#### What is needed
Give back the lines of the entries below exactly as written, from the first line to the line holding "html: none ->", both included, with the pictures omitted.

=====

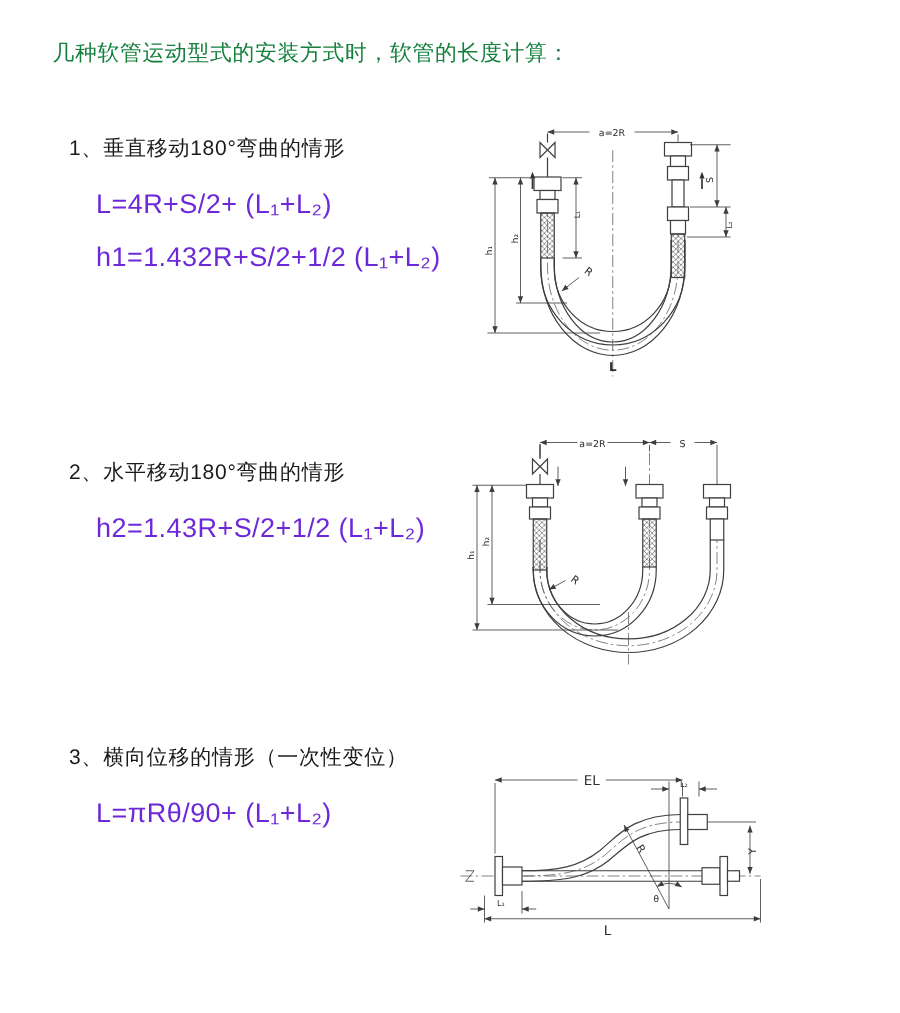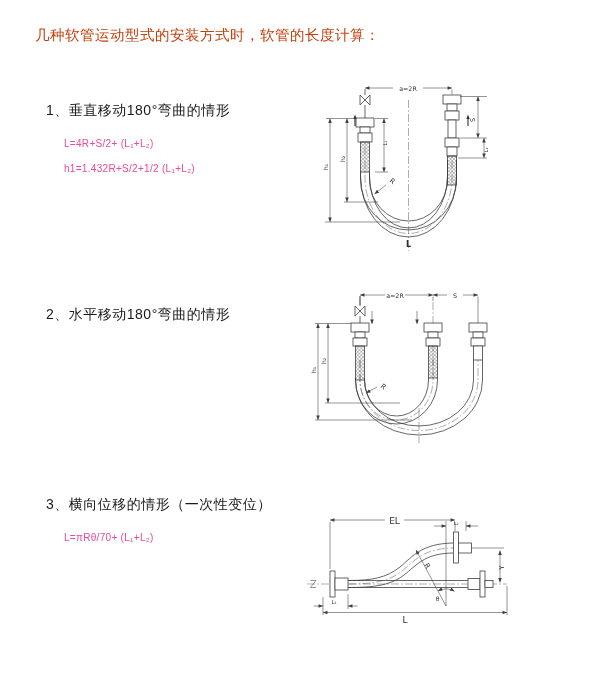"几种软管运动型式的安装方式时，软管的长度计算：" .title { color: #c2410c -> #15803d }
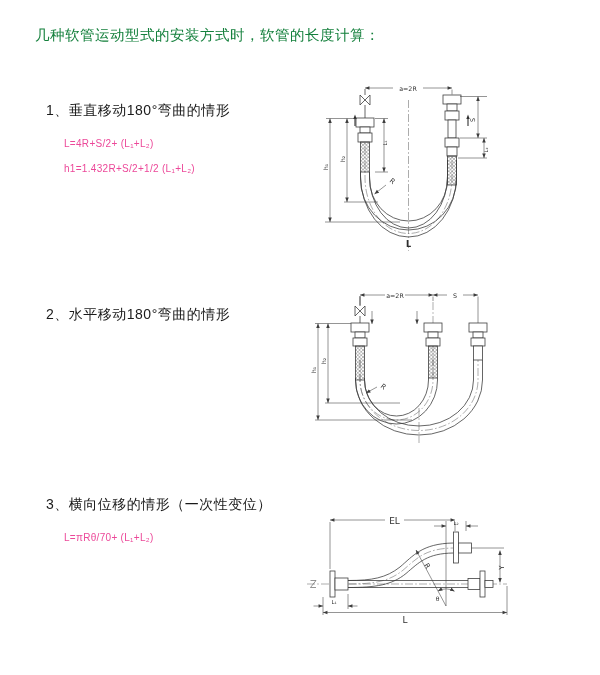"1、垂直移动180°弯曲的情形" #sec1 { top: 102px -> 90px }
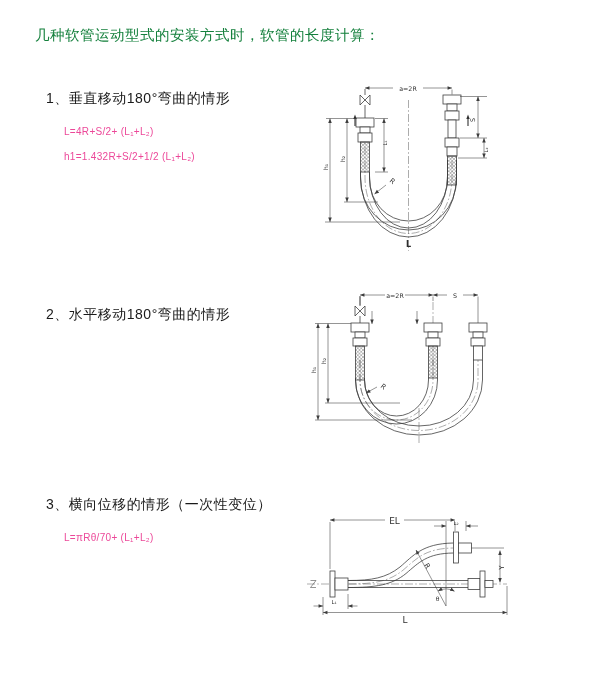"L=4R+S/2+ (L₁+L₂)" .section p { color: #ec4899 -> #6d28d9; font-size: 10px -> 18px }
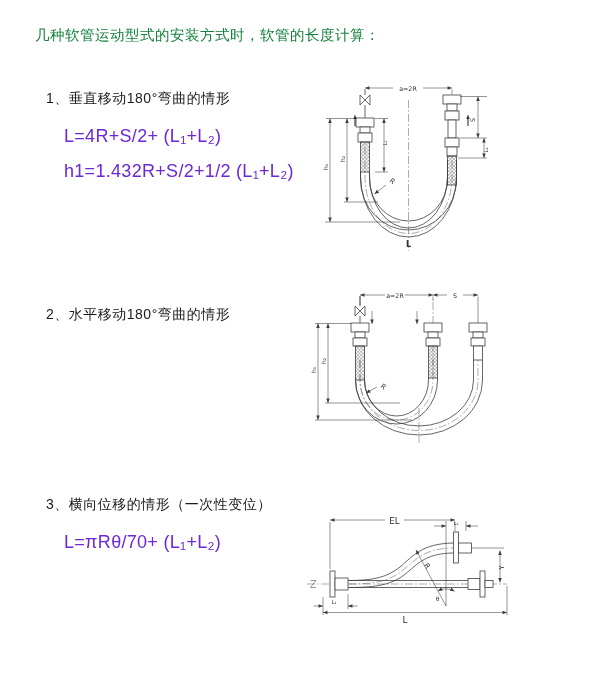"h2=1.43R+S/2+1/2 (L₁+L₂)" p { html: none -> <p>h2=1.43R+S/2+1/2 (L₁+L₂)</p> }
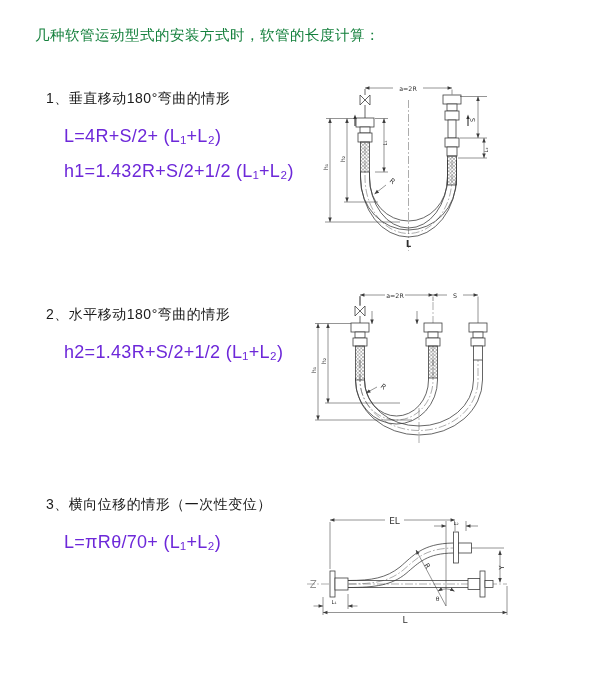"L=πRθ/70+ (L₁+L₂)" p { text: πRθ/70+ -> πRθ/90+ }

=====

#### Written reply
"几种软管运动型式的安装方式时，软管的长度计算：" .title { color: #c2410c -> #15803d }
"1、垂直移动180°弯曲的情形" #sec1 { top: 102px -> 90px }
"L=4R+S/2+ (L₁+L₂)" .section p { color: #ec4899 -> #6d28d9; font-size: 10px -> 18px }
"h2=1.43R+S/2+1/2 (L₁+L₂)" p { html: none -> <p>h2=1.43R+S/2+1/2 (L₁+L₂)</p> }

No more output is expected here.